Let’s see how that would look in a dbt macro.

  • The key components here is the backups dictionary that specifies a list of schemas for each database key. In this example, we’re backing up 2 databases ("RAW" and "DW") with several schemas in each.
  • In this case we’re looking to backup all tables in each specified schema, so we’re using the handy get_tables_by_prefix macro from the dbt_utils package to get a list of relations (i.e. tables) that match our filter. Note that we can exclude tables as well, such as any metadata tables (excluding anything starting with FIVETRAN_%).
  • In this example, we chose to keep up to 31 days of backups, one for each day of the month. Once the month is over, we simply roll over and start overwriting backups. This is a very simple backup scheme, so please make sure this modify this suit your business needs. This is just meant to illustrate that we have access to some of Python’s date formatting functionality via Jinja to create SQL statements.
  • Since we ultimately want to operationalize this backup process using a dbt run-operation, we wrap our code in a statement which allows us to use a run-operation to execute SQL that does not exclude a select statement.
{% macro backup_to_object_store() %}

    {%- call statement('backup', fetch_result=true, auto_begin=true) -%}

        {% set backups =
            {
                "RAW":
                    ["APP_DATA",
                    "FACEBOOK", 
                    "ADWORDS", 
                    "SHOPIFY", 
                    "ZENDESK"],
                "DW":
                    ["CUSTOMER", 
                    "SHOP",
                    "FINANCE"]
            }
        %}

        {% set day_of_month = run_started_at.strftime("%d") %}
        
        {{ log('Backing up for Day ' ~ day_of_month, info = true) }}

        {% for database, schemas in backups.items() %}
        
            {% for schema in schemas %}
        
                {{ log('Getting tables in schema ' ~ schema ~ '...', info = true) }}

                {% set tables = dbt_utils.get_tables_by_prefix(schema.upper(), '', exclude='FIVETRAN_%', database=database) %}

                {% for table in tables %}
                    {{ log('Backing up ' ~ table.name ~ '...', info = true) }}
                    {% set backup_table_command = get_backup_table_command(table, day_of_month) %}
                    {{ backup_table_command }}
                {% endfor %}
        
            {% endfor %}
        
        {% endfor %}

    {%- endcall -%}

{%- endmacro -%}

We can then call this from the command line like so,

dbt run-operation backup_to_object_store

which we can then automate in our CI/CD environment of choice, such as dbt Cloud or Gitlab.

Data Recovery

So, how do we use these backup files if we want to recover data from a previous backup?

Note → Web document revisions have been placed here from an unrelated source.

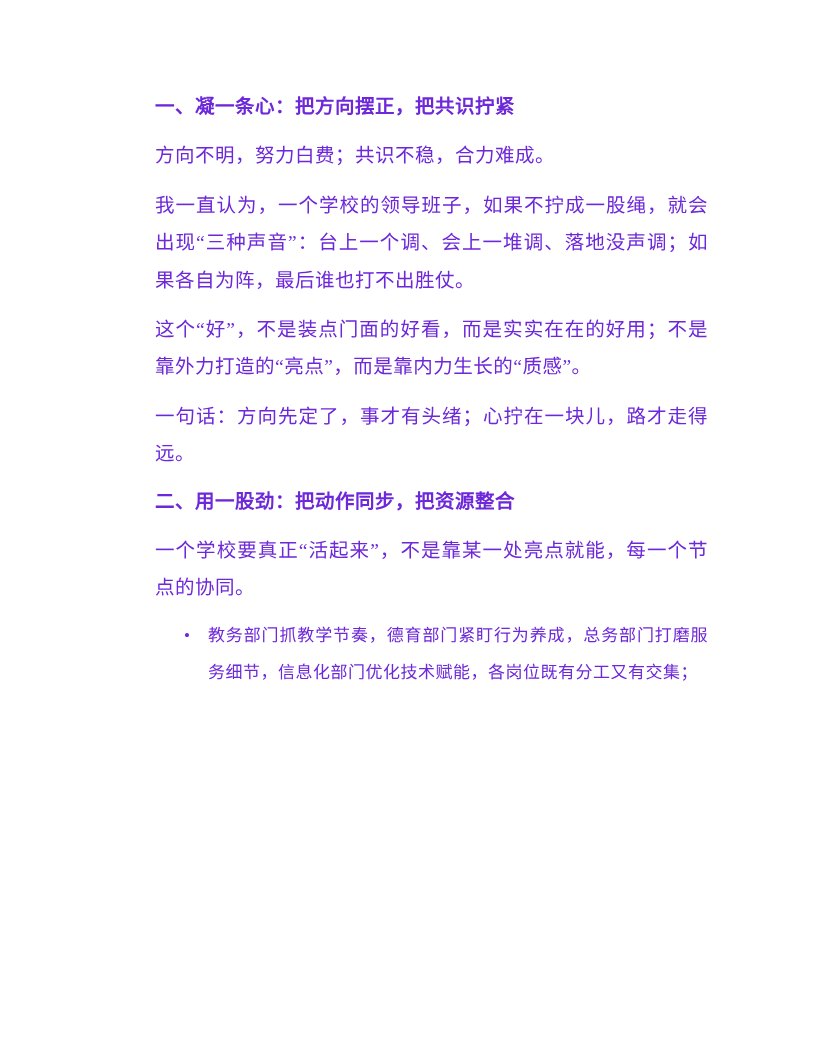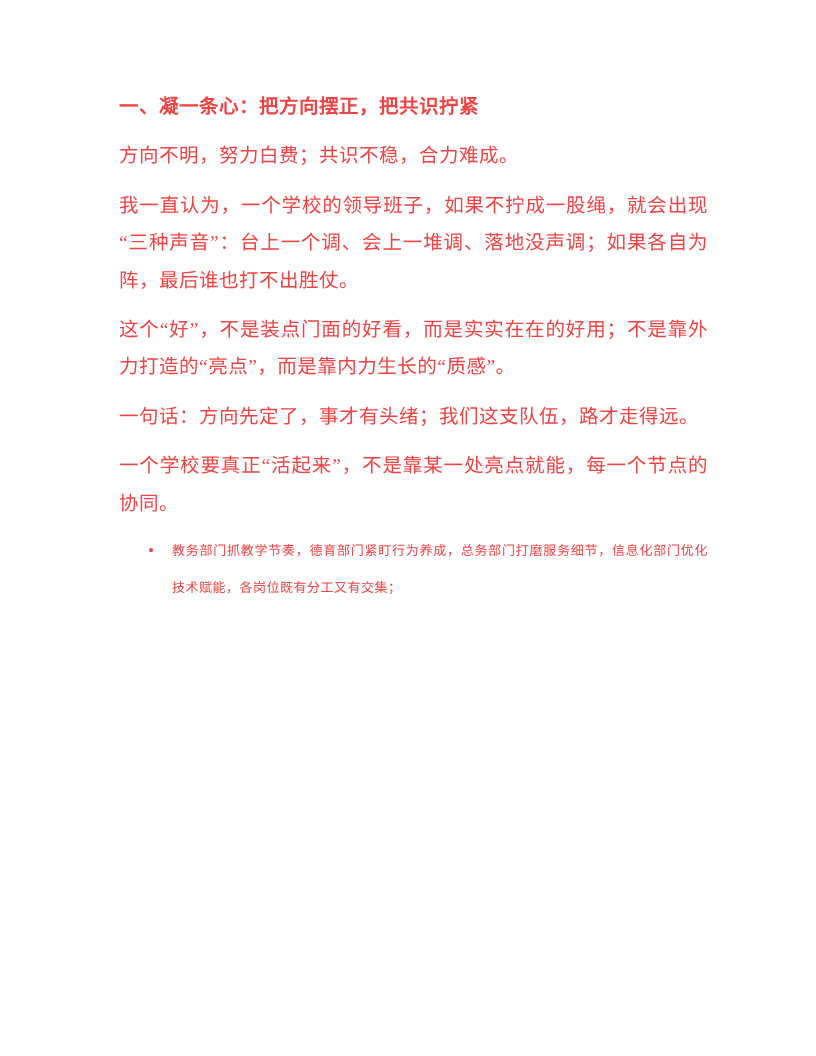"一、凝一条心：把方向摆正，把共识拧紧" .page { color: #ef4444 -> #6d28d9; padding-left: none -> 36px }
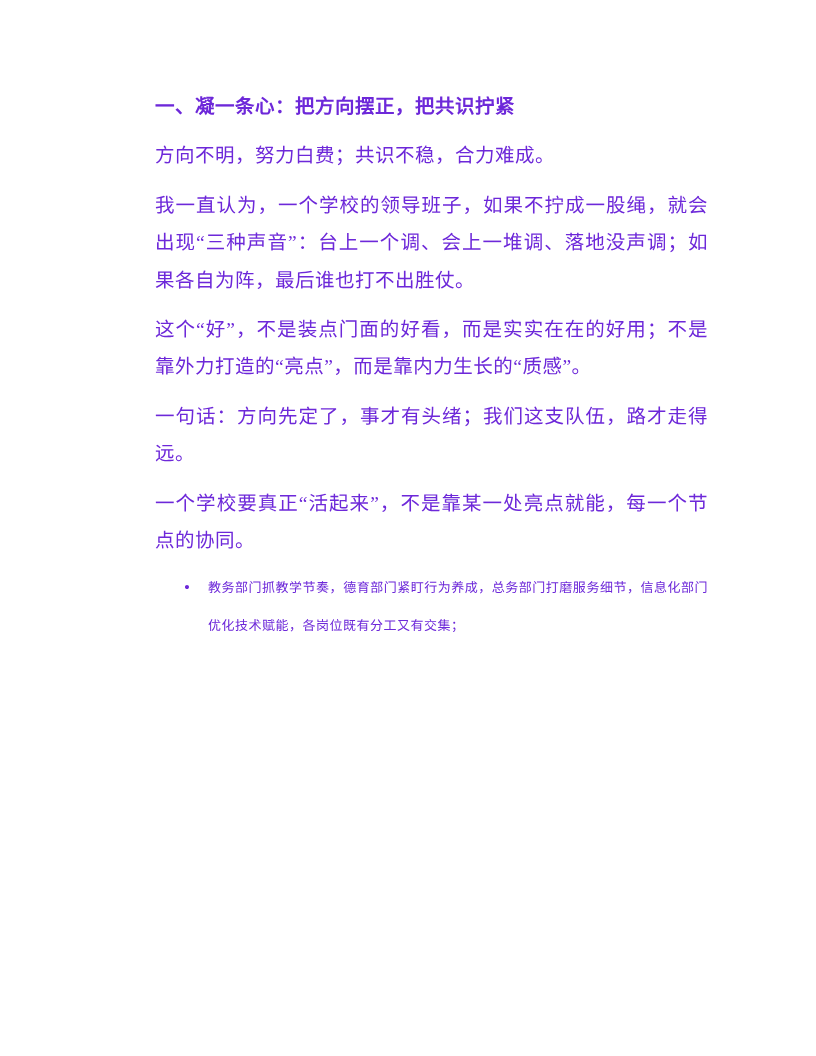"一句话：方向先定了，事才有头绪；我们这支队伍，路才走得远。" p.doc-para { text: 我们这支队伍 -> 心拧在一块儿 }
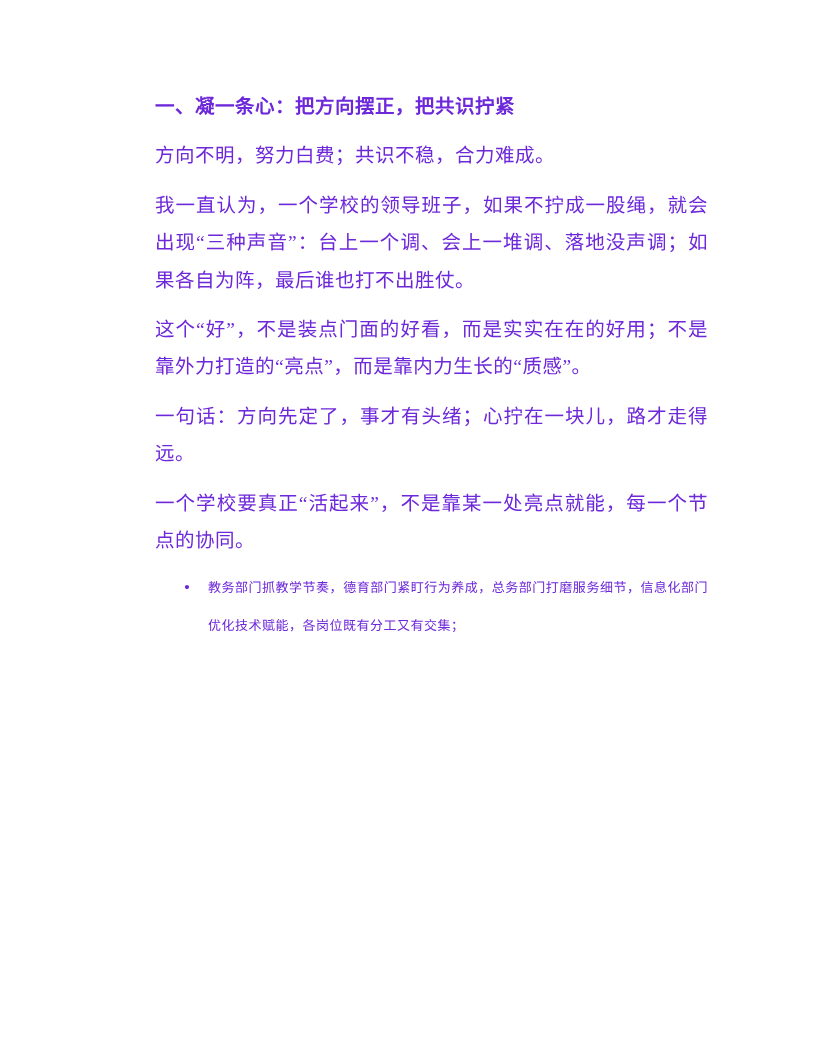"二、用一股劲：把动作同步，把资源整合" h2.doc-heading { html: none -> <h2>二、用一股劲：把动作同步，把资源整合</h2> }
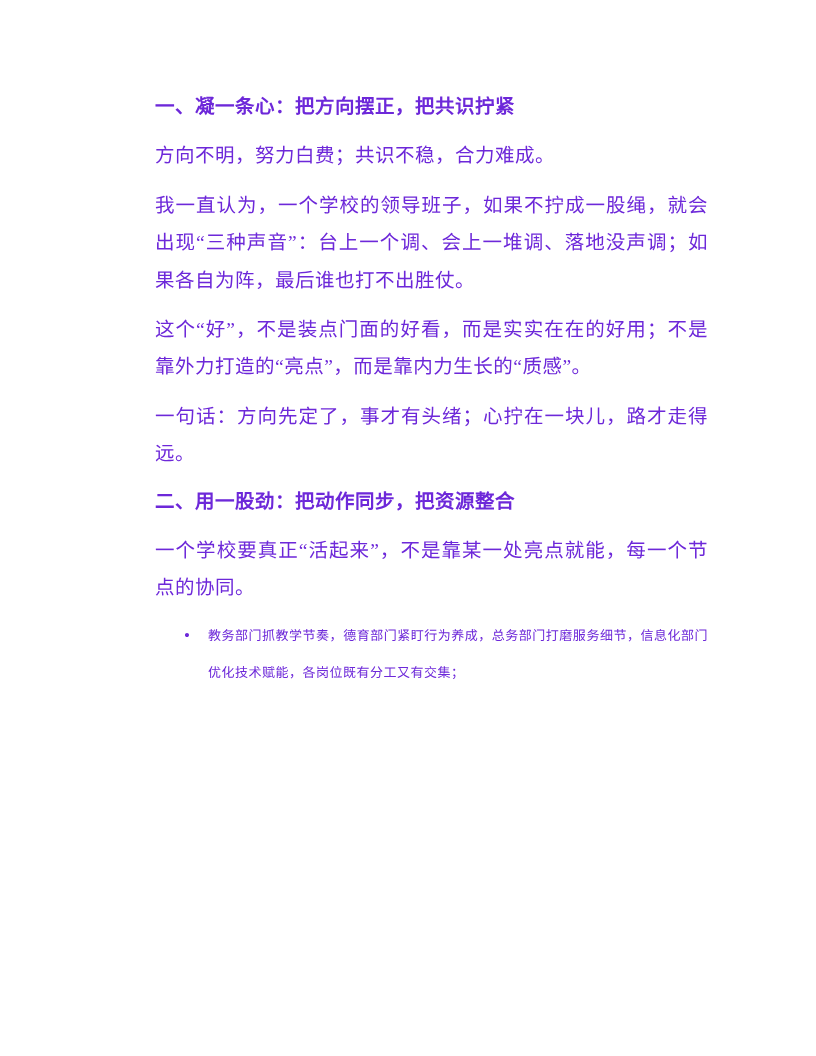"教务部门抓教学节奏，德育部门紧盯行为养成，总务部门打磨服务细节，信息化部门优化技" .bullet-text { font-size: 13px -> 17px }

A great thing about Snowflake external stages is that we can simply read from them, using the same stage definition we’ve used for unloading data to them. For example, we could pick a specific table (my_table) and day (day_09), and read from the backed up data like so:

select 
    $1 as id, 
    to_timestamp($2, 'yyyy-mm-dd hh24:mi:ss.ff Z') as ts 
from 
    @<your_database>.<your_schema>backup_stage/day_09/my_db/my_schema/my_table/

Which would result in output like this:

| ID      | TS                            |
|---------|-------------------------------|
| 9147485 | 2019-10-09 15:06:43.627000000 |
| 9147484 | 2019-10-09 15:06:36.230000000 |
| 9147483 | 2019-10-09 15:06:28.263000000 |
| 9147482 | 2019-10-09 15:06:09.158000000 |
| 9147481 | 2019-10-09 15:06:02.582000000 |

Consequently, we can create a table in Snowflake with the recovered data:

create table my_table_recovered as (

    select 
        $1 as id, 
        to_timestamp($2, 'yyyy-mm-dd hh24:mi:ss.ff Z') as ts 
    from 
        @<your_database>.<your_schema>backup_stage/day_09/my_db/my_schema/my_table/

)

If we’re happy with the recovered data, we can then swap the recovered data with the current (“bad”) data,

alter table my_table rename to my_table_bad;
alter table my_table_recovered rename to my_table;

Then at a future point, we could delete the “bad” table:

drop table my_table_bad;

Hopefully, this gave you some idea of how to extend the built-in Snowflake recovery features like Time Travel and Fail-safe with a few alternatives.

As always, please let me know if you have any feedback or comments!